**WORK TO BE COMPLETED**
Produce an exact copy of all the data below, dropping every image.

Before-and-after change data

────────────────────────────────────────

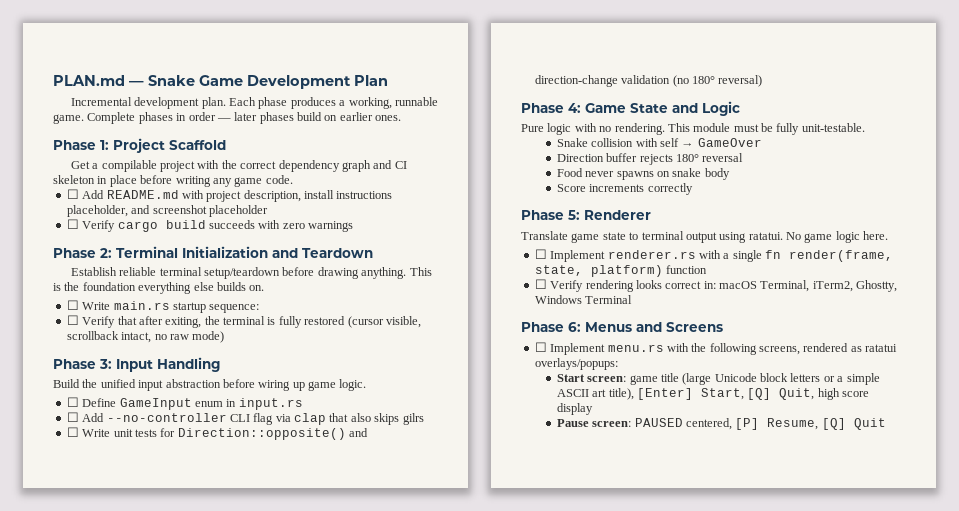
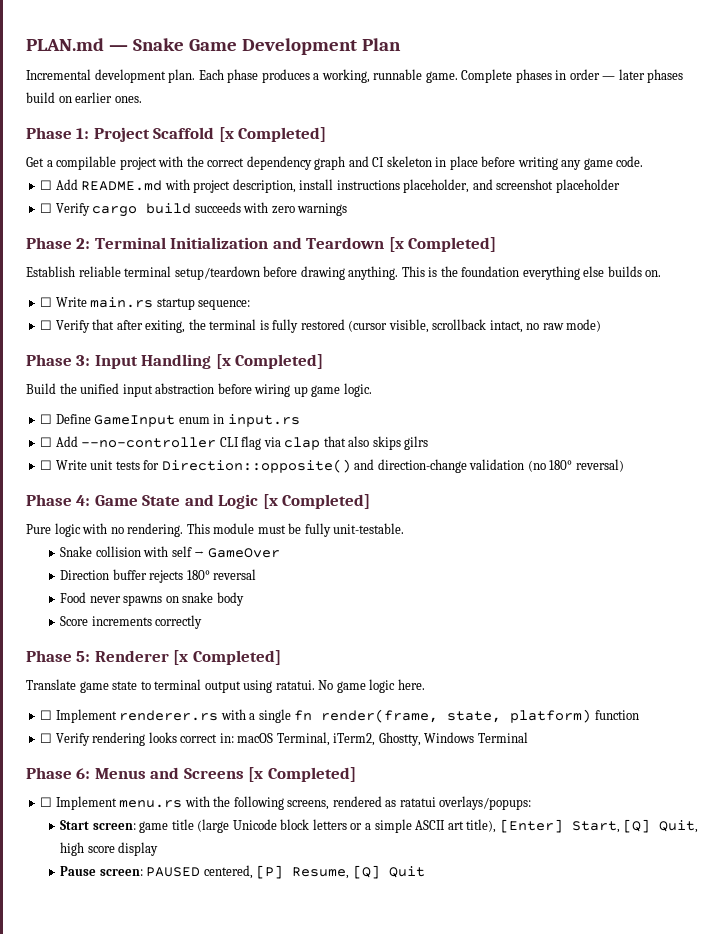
- Phase 1: Project Scaffold
+ Phase 1: Project Scaffold [x Completed]
- Phase 2: Terminal Initialization and Teardown
+ Phase 2: Terminal Initialization and Teardown [x Completed]
- Phase 3: Input Handling
+ Phase 3: Input Handling [x Completed]
- Phase 4: Game State and Logic
+ Phase 4: Game State and Logic [x Completed]
- Phase 5: Renderer
+ Phase 5: Renderer [x Completed]
- Phase 6: Menus and Screens
+ Phase 6: Menus and Screens [x Completed]

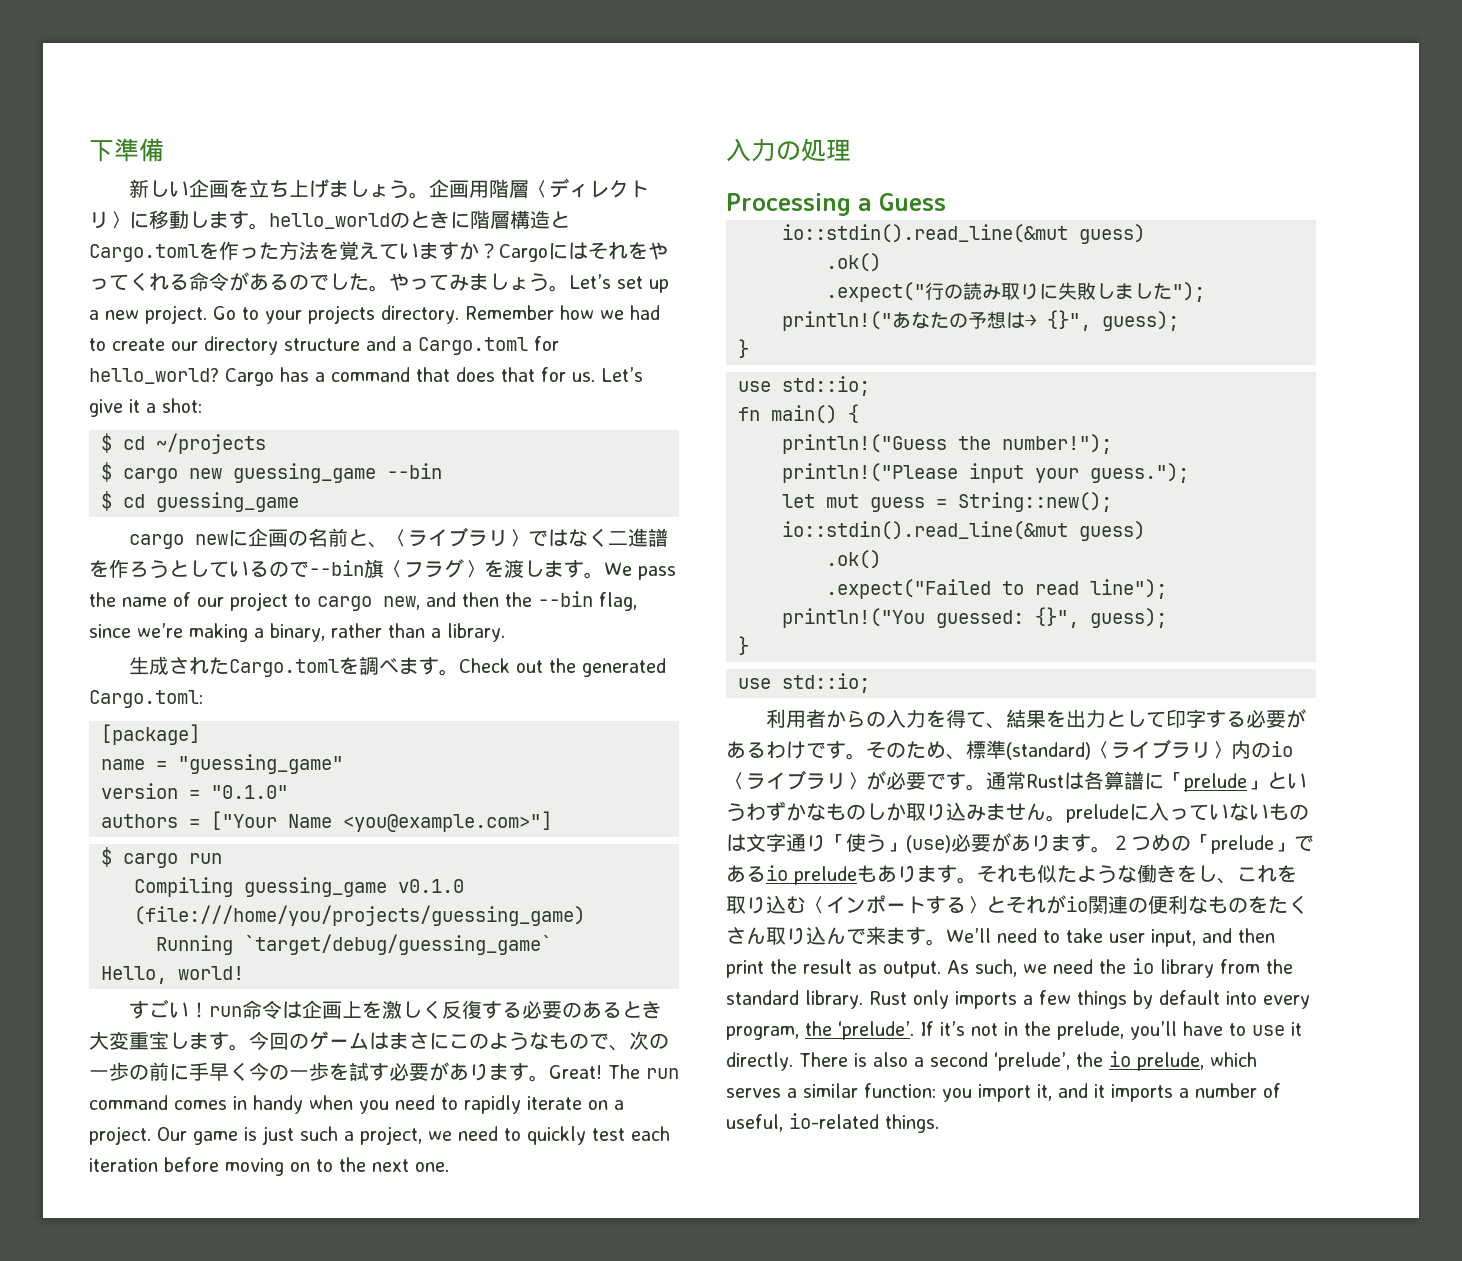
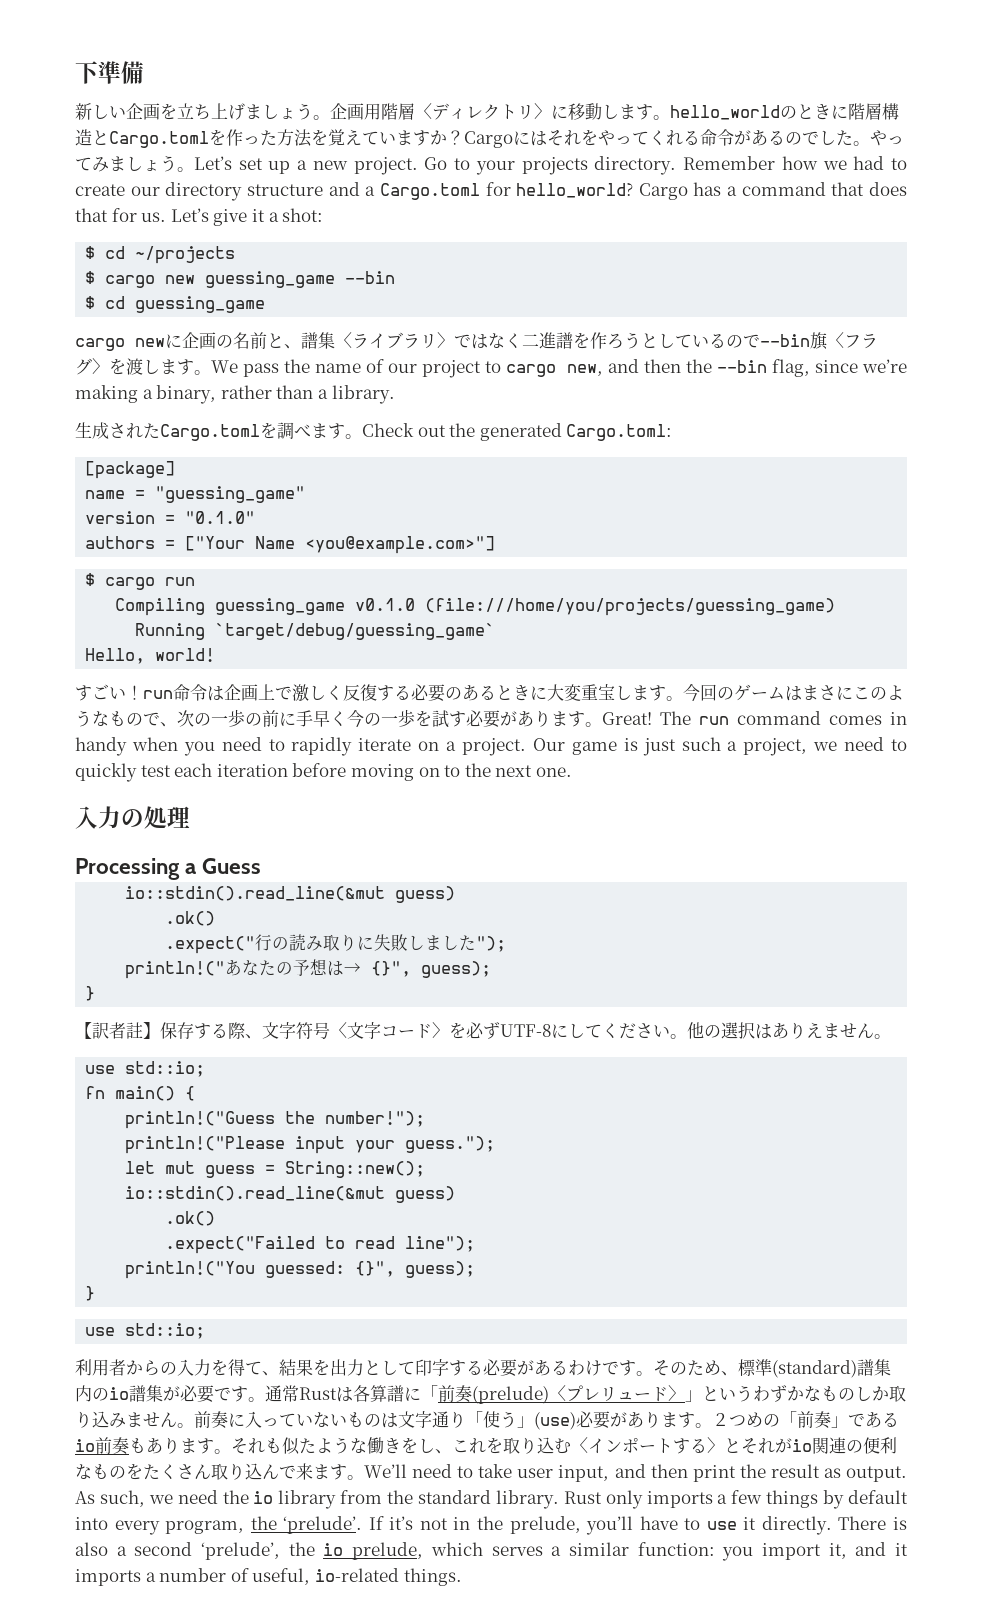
- cargo newに企画の名前と、〈ライブラリ〉ではなく二進譜を作ろうとしているので--bin旗〈フラグ〉を渡します。
+ cargo newに企画の名前と、譜集〈ライブラリ〉ではなく二進譜を作ろうとしているので--bin旗〈フラグ〉を渡します。
- すごい！run命令は企画上を激しく反復する必要のあるとき大変重宝します。
+ すごい！run命令は企画上で激しく反復する必要のあるときに大変重宝します。
+ 【訳者註】保存する際、文字符号〈文字コード〉を必ずUTF-8にしてください。他の選択はありえません。
- そのため、標準(standard)〈ライブラリ〉内のio〈ライブラリ〉が必要です。
+ そのため、標準(standard)譜集内のio譜集が必要です。
- 通常Rustは各算譜に「prelude」というわずかなものしか取り込みません。preludeに入っていないものは文字通り「使う」(use)必要があります。
+ 通常Rustは各算譜に「前奏(prelude)〈プレリュード〉」というわずかなものしか取り込みません。前奏に入っていないものは文字通り「使う」(use)必要があります。
- ２つめの「prelude」であるio preludeもあります。
+ ２つめの「前奏」であるio前奏もあります。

────────────────────────────────────────

**RESULT OF THE TASK**
- Phase 1: Project Scaffold
+ Phase 1: Project Scaffold [x Completed]
- Phase 2: Terminal Initialization and Teardown
+ Phase 2: Terminal Initialization and Teardown [x Completed]
- Phase 3: Input Handling
+ Phase 3: Input Handling [x Completed]
- Phase 4: Game State and Logic
+ Phase 4: Game State and Logic [x Completed]
- Phase 5: Renderer
+ Phase 5: Renderer [x Completed]
- Phase 6: Menus and Screens
+ Phase 6: Menus and Screens [x Completed]

- cargo newに企画の名前と、〈ライブラリ〉ではなく二進譜を作ろうとしているので--bin旗〈フラグ〉を渡します。
+ cargo newに企画の名前と、譜集〈ライブラリ〉ではなく二進譜を作ろうとしているので--bin旗〈フラグ〉を渡します。
- すごい！run命令は企画上を激しく反復する必要のあるとき大変重宝します。
+ すごい！run命令は企画上で激しく反復する必要のあるときに大変重宝します。
+ 【訳者註】保存する際、文字符号〈文字コード〉を必ずUTF-8にしてください。他の選択はありえません。
- そのため、標準(standard)〈ライブラリ〉内のio〈ライブラリ〉が必要です。
+ そのため、標準(standard)譜集内のio譜集が必要です。
- 通常Rustは各算譜に「prelude」というわずかなものしか取り込みません。preludeに入っていないものは文字通り「使う」(use)必要があります。
+ 通常Rustは各算譜に「前奏(prelude)〈プレリュード〉」というわずかなものしか取り込みません。前奏に入っていないものは文字通り「使う」(use)必要があります。
- ２つめの「prelude」であるio preludeもあります。
+ ２つめの「前奏」であるio前奏もあります。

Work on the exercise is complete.